Instructions for the task: Repeat each line of the data below exactly, but skip the pictures.

Listed records:
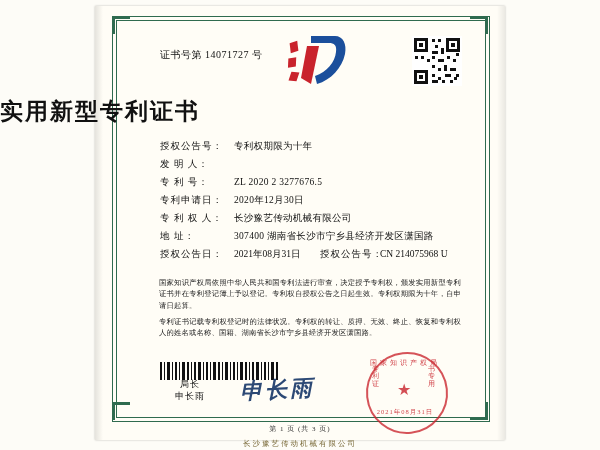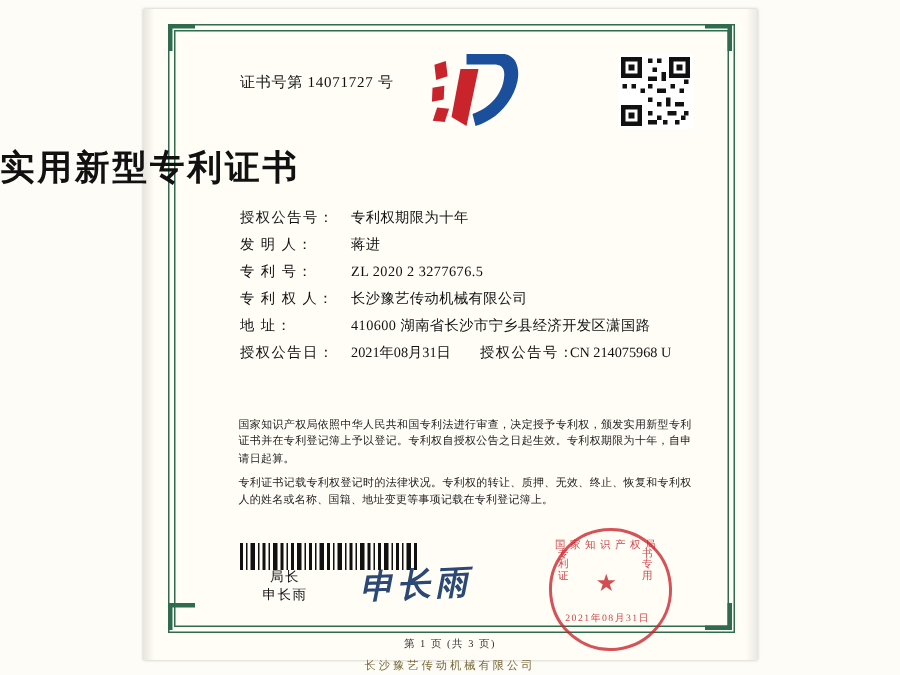--- a/index.html
+++ b/index.html
@@ -223,44 +223,47 @@
 
   <div class="title">实用新型专利证书</div>
 
   <div class="fields">
     <div class="frow">
       <span class="flabel">授权公告号：</span>
       <span class="fvalue">专利权期限为十年</span>
     </div>
     <div class="frow">
       <span class="flabel">发 明 人：</span>
-      <span class="fvalue">蒋进</span>
     </div>
     <div class="frow">
       <span class="flabel">专 利 号：</span>
       <span class="fvalue">ZL 2020 2 3277676.5</span>
     </div>
     <div class="frow">
+      <span class="flabel">专利申请日：</span>
+      <span class="fvalue">2020年12月30日</span>
+    </div>
+    <div class="frow">
       <span class="flabel">专 利 权 人：</span>
       <span class="fvalue">长沙豫艺传动机械有限公司</span>
     </div>
     <div class="frow">
       <span class="flabel">地      址：</span>
-      <span class="fvalue">410600 湖南省长沙市宁乡县经济开发区潇国路</span>
+      <span class="fvalue">307400 湖南省长沙市宁乡县经济开发区潇国路</span>
     </div>
     <div class="frow2">
       <span class="flabel2">授权公告日：</span>
       <span style="width:86px;flex:0 0 86px;">2021年08月31日</span>
       <span class="flabel3">授权公告号：</span>
       <span>CN 214075968 U</span>
     </div>
   </div>
 
   <div class="para para1">国家知识产权局依照中华人民共和国专利法进行审查，决定授予专利权，颁发实用新型专利证书并在专利登记簿上予以登记。专利权自授权公告之日起生效。专利权期限为十年，自申请日起算。</div>
-  <div class="para para2">专利证书记载专利权登记时的法律状况。专利权的转让、质押、无效、终止、恢复和专利权人的姓名或名称、国籍、地址变更等事项记载在专利登记簿上。</div>
+  <div class="para para2">专利证书记载专利权登记时的法律状况。专利权的转让、质押、无效、终止、恢复和专利权人的姓名或名称、国籍、湖南省长沙市宁乡县经济开发区潇国路。</div>
 
   <div class="barcode">
     <div class="bar" style="left:0px;width:2px;"></div>
     <div class="bar" style="left:4px;width:1px;"></div>
     <div class="bar" style="left:7px;width:3px;"></div>
     <div class="bar" style="left:12px;width:1px;"></div>
     <div class="bar" style="left:15px;width:2px;"></div>
     <div class="bar" style="left:19px;width:1px;"></div>
     <div class="bar" style="left:22px;width:3px;"></div>
     <div class="bar" style="left:27px;width:2px;"></div>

Answer to this task:
--- a/index.html
+++ b/index.html
@@ -223,44 +223,47 @@
 
   <div class="title">实用新型专利证书</div>
 
   <div class="fields">
     <div class="frow">
       <span class="flabel">授权公告号：</span>
       <span class="fvalue">专利权期限为十年</span>
     </div>
     <div class="frow">
       <span class="flabel">发 明 人：</span>
-      <span class="fvalue">蒋进</span>
     </div>
     <div class="frow">
       <span class="flabel">专 利 号：</span>
       <span class="fvalue">ZL 2020 2 3277676.5</span>
     </div>
     <div class="frow">
+      <span class="flabel">专利申请日：</span>
+      <span class="fvalue">2020年12月30日</span>
+    </div>
+    <div class="frow">
       <span class="flabel">专 利 权 人：</span>
       <span class="fvalue">长沙豫艺传动机械有限公司</span>
     </div>
     <div class="frow">
       <span class="flabel">地      址：</span>
-      <span class="fvalue">410600 湖南省长沙市宁乡县经济开发区潇国路</span>
+      <span class="fvalue">307400 湖南省长沙市宁乡县经济开发区潇国路</span>
     </div>
     <div class="frow2">
       <span class="flabel2">授权公告日：</span>
       <span style="width:86px;flex:0 0 86px;">2021年08月31日</span>
       <span class="flabel3">授权公告号：</span>
       <span>CN 214075968 U</span>
     </div>
   </div>
 
   <div class="para para1">国家知识产权局依照中华人民共和国专利法进行审查，决定授予专利权，颁发实用新型专利证书并在专利登记簿上予以登记。专利权自授权公告之日起生效。专利权期限为十年，自申请日起算。</div>
-  <div class="para para2">专利证书记载专利权登记时的法律状况。专利权的转让、质押、无效、终止、恢复和专利权人的姓名或名称、国籍、地址变更等事项记载在专利登记簿上。</div>
+  <div class="para para2">专利证书记载专利权登记时的法律状况。专利权的转让、质押、无效、终止、恢复和专利权人的姓名或名称、国籍、湖南省长沙市宁乡县经济开发区潇国路。</div>
 
   <div class="barcode">
     <div class="bar" style="left:0px;width:2px;"></div>
     <div class="bar" style="left:4px;width:1px;"></div>
     <div class="bar" style="left:7px;width:3px;"></div>
     <div class="bar" style="left:12px;width:1px;"></div>
     <div class="bar" style="left:15px;width:2px;"></div>
     <div class="bar" style="left:19px;width:1px;"></div>
     <div class="bar" style="left:22px;width:3px;"></div>
     <div class="bar" style="left:27px;width:2px;"></div>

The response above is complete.